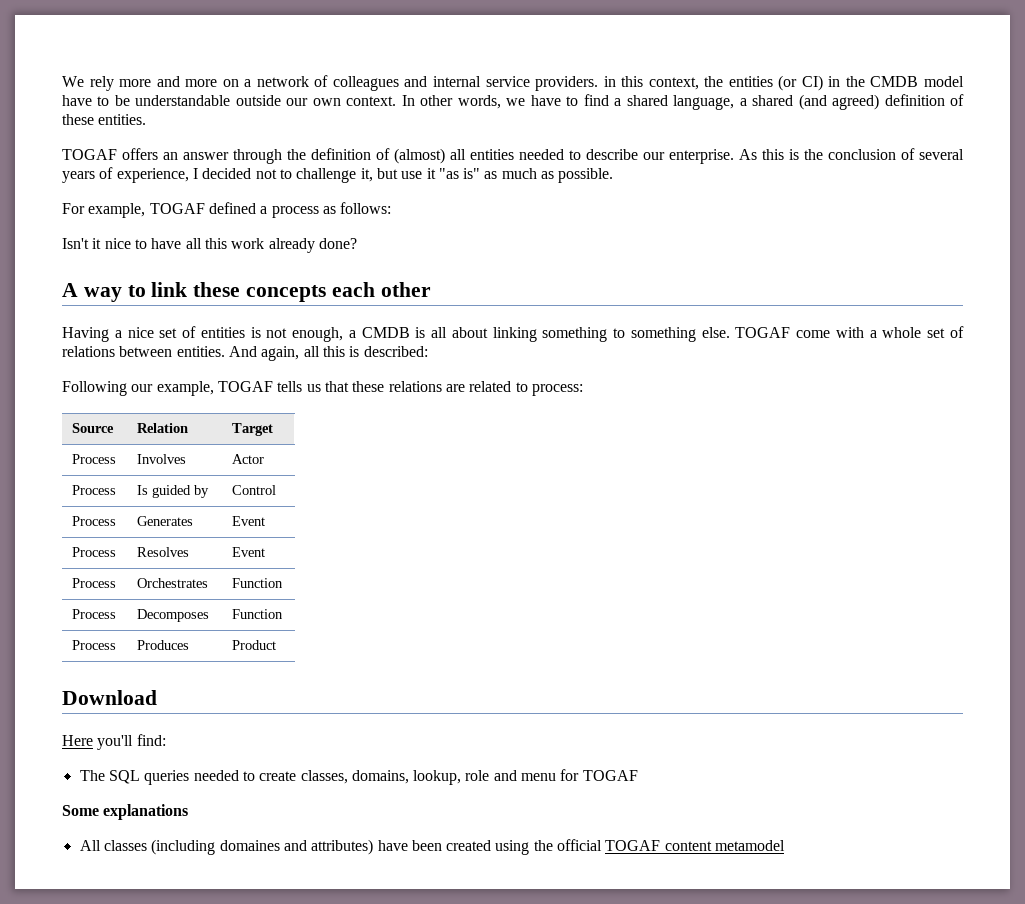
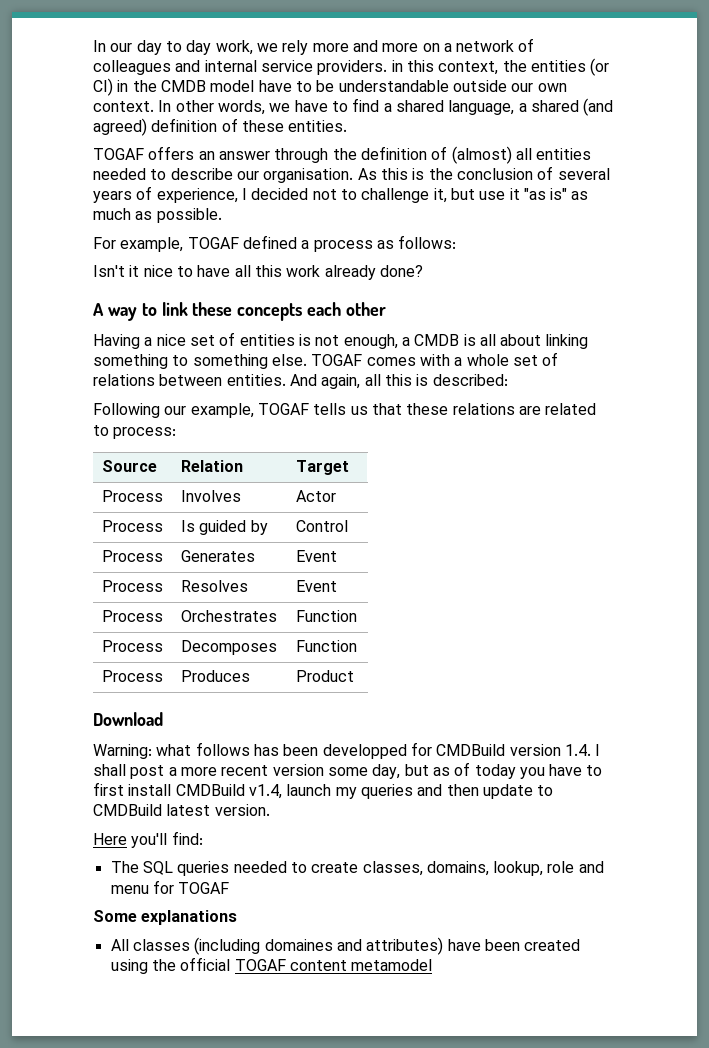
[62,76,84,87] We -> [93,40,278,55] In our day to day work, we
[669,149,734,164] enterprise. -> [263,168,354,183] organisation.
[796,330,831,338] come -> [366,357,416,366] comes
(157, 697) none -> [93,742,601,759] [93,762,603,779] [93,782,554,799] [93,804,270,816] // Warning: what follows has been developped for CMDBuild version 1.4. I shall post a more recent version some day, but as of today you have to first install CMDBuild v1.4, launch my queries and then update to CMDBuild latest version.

...

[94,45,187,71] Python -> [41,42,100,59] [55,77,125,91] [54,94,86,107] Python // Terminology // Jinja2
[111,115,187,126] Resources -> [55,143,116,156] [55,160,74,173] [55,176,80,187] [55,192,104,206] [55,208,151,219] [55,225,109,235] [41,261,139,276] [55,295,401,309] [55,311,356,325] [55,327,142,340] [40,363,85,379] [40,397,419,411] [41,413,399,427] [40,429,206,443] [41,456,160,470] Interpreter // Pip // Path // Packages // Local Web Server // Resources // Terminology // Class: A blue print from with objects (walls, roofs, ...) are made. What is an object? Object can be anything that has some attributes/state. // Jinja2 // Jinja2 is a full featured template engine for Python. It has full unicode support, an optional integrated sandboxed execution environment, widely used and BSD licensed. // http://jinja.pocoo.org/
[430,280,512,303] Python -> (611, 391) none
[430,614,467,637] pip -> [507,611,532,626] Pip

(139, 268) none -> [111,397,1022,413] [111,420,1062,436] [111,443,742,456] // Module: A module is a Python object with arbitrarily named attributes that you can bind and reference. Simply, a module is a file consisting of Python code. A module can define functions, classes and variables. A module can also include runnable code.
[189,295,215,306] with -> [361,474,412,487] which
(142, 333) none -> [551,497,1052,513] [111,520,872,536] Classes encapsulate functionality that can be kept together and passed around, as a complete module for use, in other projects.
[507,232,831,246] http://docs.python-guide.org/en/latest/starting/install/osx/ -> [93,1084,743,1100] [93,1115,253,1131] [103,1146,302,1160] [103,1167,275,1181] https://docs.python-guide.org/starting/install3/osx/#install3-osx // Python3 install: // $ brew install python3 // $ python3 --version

▸ PROMPT: In the listing above, find the line with "[669,149,734,164] enterprise. ->" and the line with "(157, 697) none", then print exactly those lines and every line between them.

▸ COMPLETED EXERCISE:
[669,149,734,164] enterprise. -> [263,168,354,183] organisation.
[796,330,831,338] come -> [366,357,416,366] comes
(157, 697) none -> [93,742,601,759] [93,762,603,779] [93,782,554,799] [93,804,270,816] // Warning: what follows has been developped for CMDBuild version 1.4. I shall post a more recent version some day, but as of today you have to first install CMDBuild v1.4, launch my queries and then update to CMDBuild latest version.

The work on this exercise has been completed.